Five exercises to help you learn to let go:
Practice, to forgive
Old insults are hard to let go of. The reason: Many people feel they sanction the injuries by forgiving the polluter. The matter looks quite different: From your grudge and pain, the causer gets very little with. He, on the other hand, is continually burdening you. The way out of this misery is forgiveness. Forgiveness does not mean “starting again” or accepting one’s actions with the other. Mercy has nothing to do with the other. It just means that you complete the topic for yourself and decide not to let it influence you. The appropriate exercise is as follows: Imagine the person who has hurt or hurt you. If you like, you can also use a photo or a symbolic drawing, which stands for the person concerned. Speak then (quietly!) With this person and tell everything once again what has happened. There is room for disappointment, anger, or injury here. But then you end your conversation differently than you would otherwise. You say something like, “Now it’s enough. I forgive you, what you have done so that I can find peace again. What happens is a thing of the past. “Feel how you feel for a moment, then finish the exercise. So that I can find peace again. What happens is a thing of the past. “Feel how you feel for a moment, then finish the exercise. So that I can find peace again. What happens is a thing of the past. “Feel how you feel for a moment, then finish the exercise.
Live in the here and now
If there is something you should let go of, then you live too much in the past that puts a strain on you. Many exercises can help you arrive in the here and now. A straightforward one is the one you best do daily: for one or two minutes, be aware of what you can perceive around you. What do you see, what do you hear, what do you smell, what do you feel? Be aware: These things are real, now and here.

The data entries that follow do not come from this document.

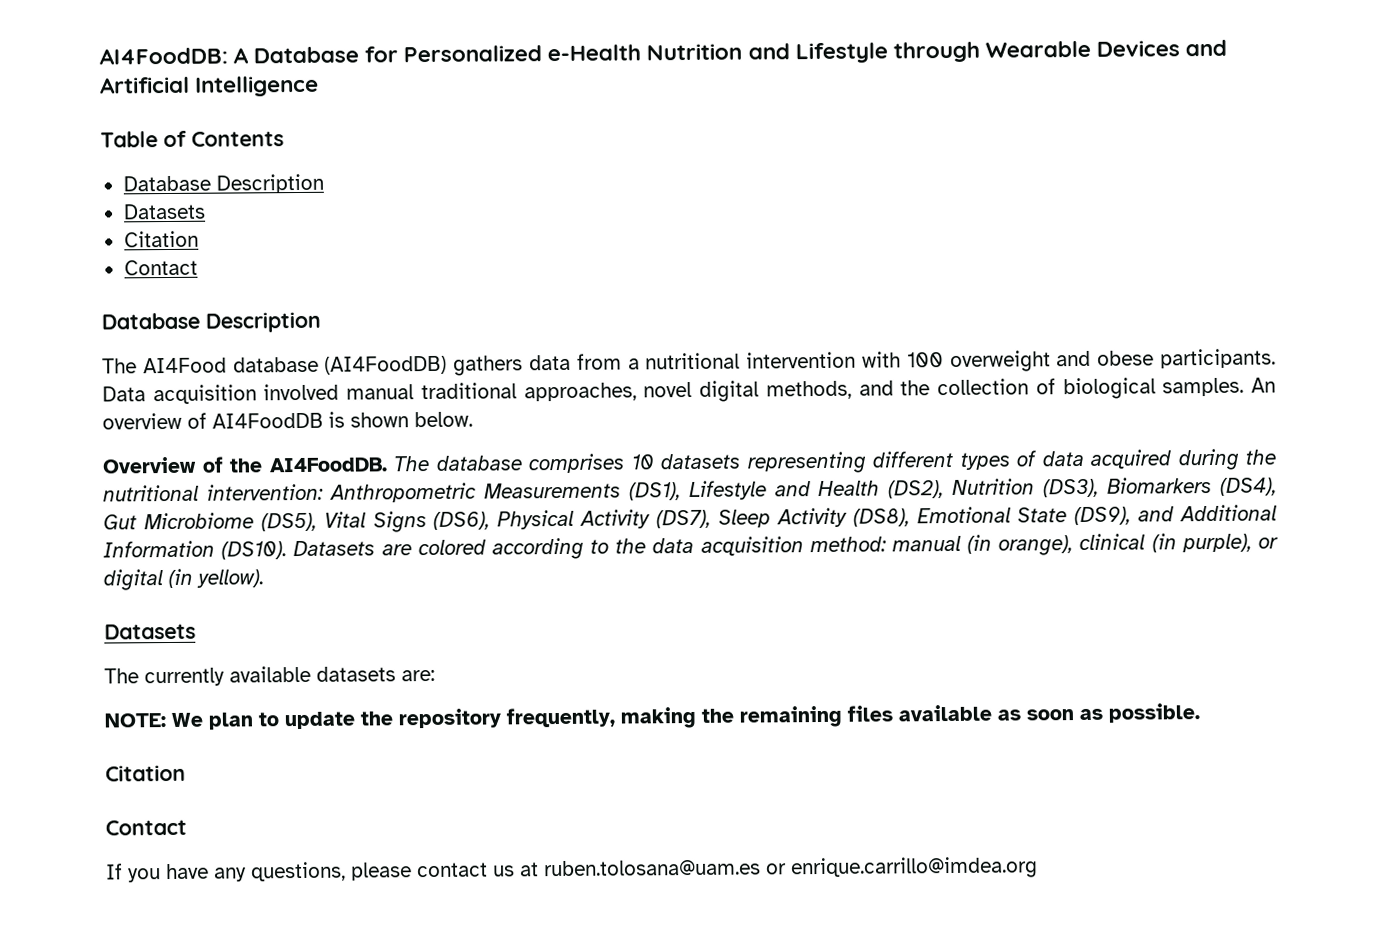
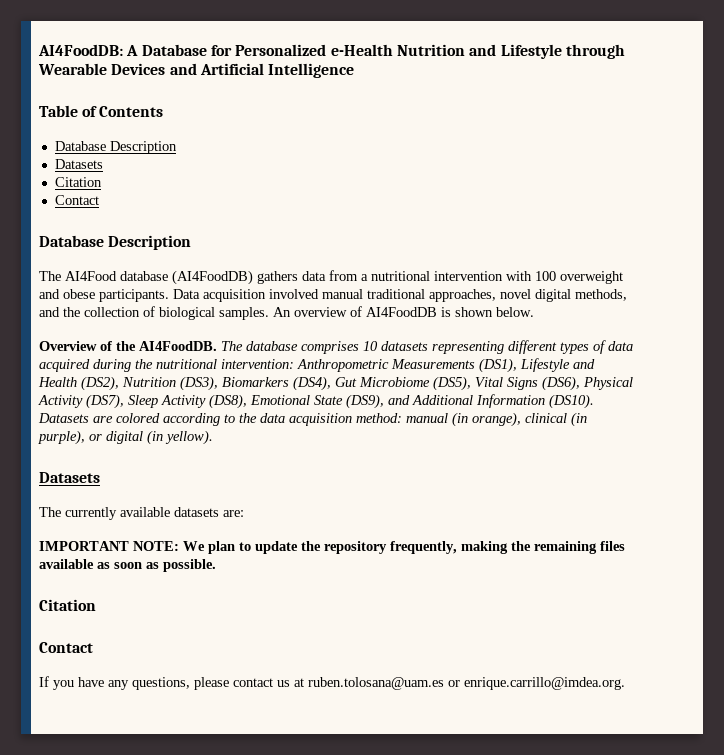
- NOTE: We plan to update the repository frequently, making the remaining files available as soon as possible.
+ IMPORTANT NOTE: We plan to update the repository frequently, making the remaining files available as soon as possible.
- If you have any questions, please contact us at ruben.tolosana@uam.es or enrique.carrillo@imdea.org
+ If you have any questions, please contact us at ruben.tolosana@uam.es or enrique.carrillo@imdea.org.

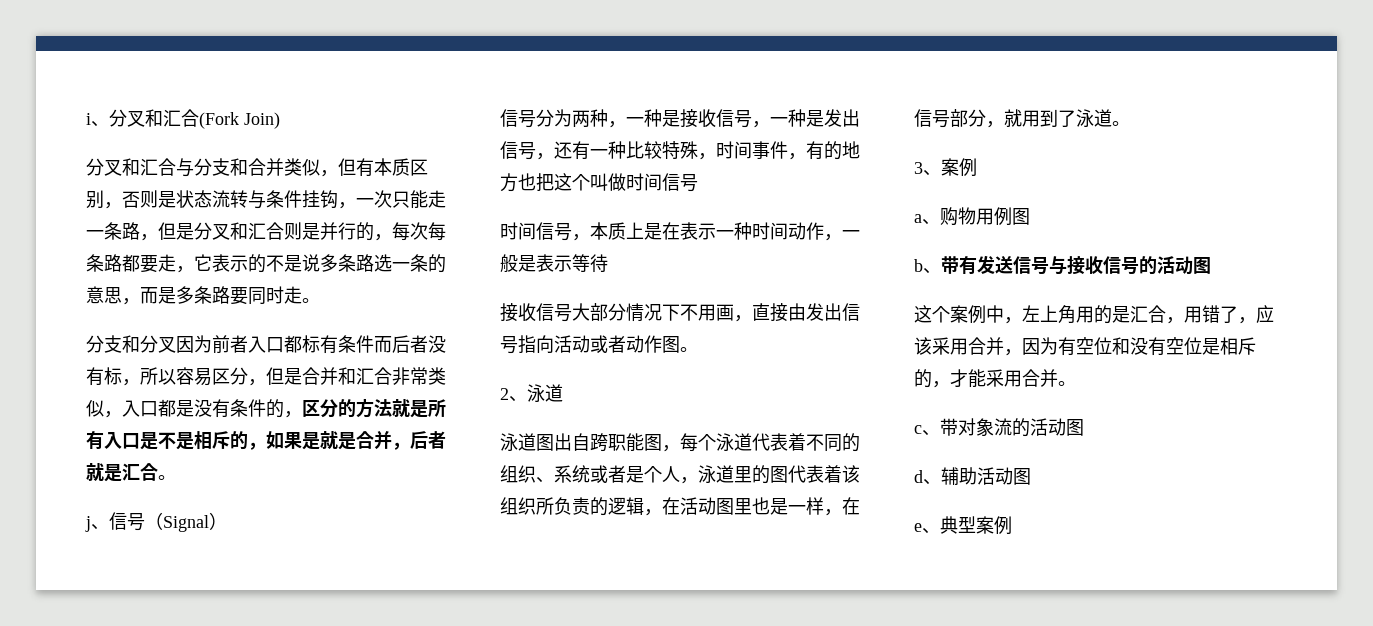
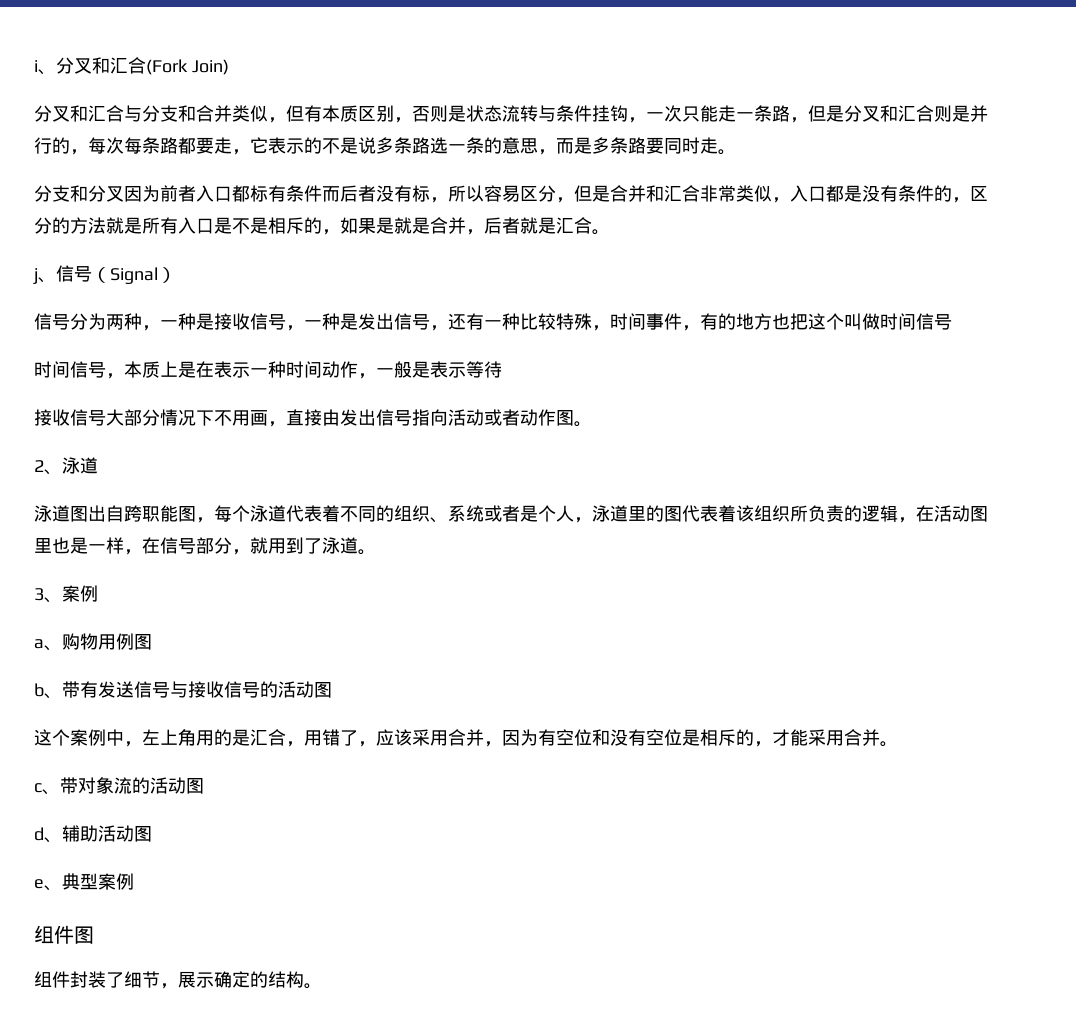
+ 组件图
+ 组件封装了细节，展示确定的结构。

Advantages and disadvantages: Draw a balance
Letting go is a painful process, so it pays to tell you what it can do to you. Sit down and write in concrete terms what could happen if you let go of something specific. What benefit could arise, and what damage? And – conversely – what would it hold you to hold on to it? Be honest with yourself, and then look at the balance sheet. Does she speak for letting go? Then you should start with it today.
Solve the tape
Especially when it comes to letting go-to people, you can use this exercise well. Imagine how you face the person in question. Between your bodies, there is a band that you once made. To let go, you have to solve this band in your imagination. Concretely imagine how you cut or cut the tape off the other’s body. Solve it on your body as well. Then roll it up and put it in your pocket. Say goodbye to the other one. And then imagine how you turn around and walk away without looking back.
Use symbolic actions
Many symbolic actions have something to do with letting go. For example, you can write your topic on a sheet of paper and burn it. Or you take an item that symbolizes the theme and throws it deliberately in the bin. Also a possibility: Dig a hole in the earth and sink a symbol for your topic there. All these symbolic actions can help you practice letting go.